Kochani!
Zostałem porwany. Leżę obecnie w bagażniku bliżej
nieokreślonego środka transportu. Podejrzewam, że jest to samochód, ale równie
dobrze może być to samolot, albo rower z bardzo dużym koszykiem. Jest ciemno.
Jedynym źródłem światła jest mój laptop, który był w torbie, na którym obecnie
piszę. Nie mam ani swojej komórki, ani połączenia z internetem. Piszę więc w programie o nazwie „słowo” i mam gorącą nadzieję, że ów zapis nie będzie moim ostatnim słowem na
tym świecie. Strasznie trzęsie. To chyba nie jest samolot, bo słyszę samochody
na ulicy. Poza tym co jakiś czas się zatrzymujemy. To na pewno nie jest
samolot. Czyli, że samochód. Rower był jedynie dowcipem z mojej strony. Kto
mógł to uczynić? Komu chciało się mnie porywać? I po co? Przecież nikt za mnie
nie da nawet złamanego grosza. Może to mój pierwszy psychofan? W końcu „Wielkie Pytania
Polskie” zrobiły oszałamiającą furorę w internecie. Jeden odcinek ma średnio od
300 do 700 wyświetleń. To niezwykły sukces. Nic więc dziwnego, że ktoś zapatrzył się
we mnie tak mocno, że teraz postanowił mieć mnie na własność. To dziwne, ale
taka popularność jest nawet przyjemna. Ciekawe gdzie mnie wiezie? Do swojego
domu? Do chatki w lesie? Ale po co zabierał mi telefon? Może będzie chciał mnie
zabić. To by było nawet miłe z jego strony. Skoro sam nie umiem zadbać o swoje
życie i śmierć, to ktoś taki byłby jak znalazł. Mam tylko nadzieję, że nie
zakopie mnie po szyję i nie zostawi, tylko załatwi sprawę szybko. Może być
boleśnie. Będzie to moje pierwsze żywe doświadczenie od dziesięciu lat.

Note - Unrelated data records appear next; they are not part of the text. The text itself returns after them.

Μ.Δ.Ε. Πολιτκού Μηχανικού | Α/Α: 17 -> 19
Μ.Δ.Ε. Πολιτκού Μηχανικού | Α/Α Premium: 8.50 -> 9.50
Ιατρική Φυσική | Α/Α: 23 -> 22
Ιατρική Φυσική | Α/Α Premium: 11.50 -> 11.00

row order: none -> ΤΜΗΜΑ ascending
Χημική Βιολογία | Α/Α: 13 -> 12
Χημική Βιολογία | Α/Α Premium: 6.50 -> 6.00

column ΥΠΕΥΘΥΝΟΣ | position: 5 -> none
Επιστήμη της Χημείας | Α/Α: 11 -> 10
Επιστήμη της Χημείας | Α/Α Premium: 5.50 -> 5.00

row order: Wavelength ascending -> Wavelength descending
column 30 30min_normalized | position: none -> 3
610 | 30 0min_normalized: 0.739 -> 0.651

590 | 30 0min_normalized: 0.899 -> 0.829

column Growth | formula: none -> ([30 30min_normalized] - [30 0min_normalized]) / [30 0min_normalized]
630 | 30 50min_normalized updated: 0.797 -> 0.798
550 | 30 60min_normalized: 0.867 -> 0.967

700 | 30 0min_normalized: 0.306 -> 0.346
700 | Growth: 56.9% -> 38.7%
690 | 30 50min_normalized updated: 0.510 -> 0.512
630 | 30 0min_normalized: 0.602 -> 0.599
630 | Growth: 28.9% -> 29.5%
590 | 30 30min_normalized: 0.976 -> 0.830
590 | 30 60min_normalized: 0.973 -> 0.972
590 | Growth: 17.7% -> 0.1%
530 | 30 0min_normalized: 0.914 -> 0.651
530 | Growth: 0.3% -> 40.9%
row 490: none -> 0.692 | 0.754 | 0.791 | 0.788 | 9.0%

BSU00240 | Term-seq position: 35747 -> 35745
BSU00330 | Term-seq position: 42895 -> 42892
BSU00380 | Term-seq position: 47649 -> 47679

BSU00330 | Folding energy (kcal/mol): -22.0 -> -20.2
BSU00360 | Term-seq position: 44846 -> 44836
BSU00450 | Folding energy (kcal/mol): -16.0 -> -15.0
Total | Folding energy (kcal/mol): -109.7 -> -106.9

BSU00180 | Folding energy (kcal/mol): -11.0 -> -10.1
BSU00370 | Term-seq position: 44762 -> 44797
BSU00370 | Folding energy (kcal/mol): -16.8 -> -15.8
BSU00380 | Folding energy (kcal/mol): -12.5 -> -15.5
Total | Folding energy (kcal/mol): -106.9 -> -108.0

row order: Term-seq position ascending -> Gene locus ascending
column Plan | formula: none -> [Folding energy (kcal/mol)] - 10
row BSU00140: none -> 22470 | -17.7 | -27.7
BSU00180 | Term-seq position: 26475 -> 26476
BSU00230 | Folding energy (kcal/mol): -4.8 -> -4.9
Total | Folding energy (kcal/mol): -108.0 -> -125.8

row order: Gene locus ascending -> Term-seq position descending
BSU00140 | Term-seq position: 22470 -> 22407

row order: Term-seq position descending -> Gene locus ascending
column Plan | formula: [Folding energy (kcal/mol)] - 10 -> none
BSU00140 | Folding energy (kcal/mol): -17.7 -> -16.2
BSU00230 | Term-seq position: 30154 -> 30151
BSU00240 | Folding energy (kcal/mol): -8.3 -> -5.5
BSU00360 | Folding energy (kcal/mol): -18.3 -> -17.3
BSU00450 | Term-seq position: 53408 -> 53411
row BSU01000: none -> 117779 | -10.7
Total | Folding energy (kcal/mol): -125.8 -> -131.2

Zatrzymaliśmy się. Jest cicho. Musieliśmy wyjechać z miasta. O, wysiadł.
Czekajcie na ciąg dalszy. Bez odbioru.
Cóż, nikt mnie nie porwał. Wpadłem do luku bagażowego jadąc
autobusem BusemPolskim. Siedziałem z tyłu, fotel pode mną się zarwał, wpadłem
do środka z torbą i straciłem przytomność. Nikt nie zauważył mojego zniknięcia.
Musiałem tam leżeć ze trzy godziny zanim się obudziłem. Musiałem również
stracić pamięć, bo naprawdę myślałem, że ktoś mnie porwał. Jak widać radość
była przedwczesna.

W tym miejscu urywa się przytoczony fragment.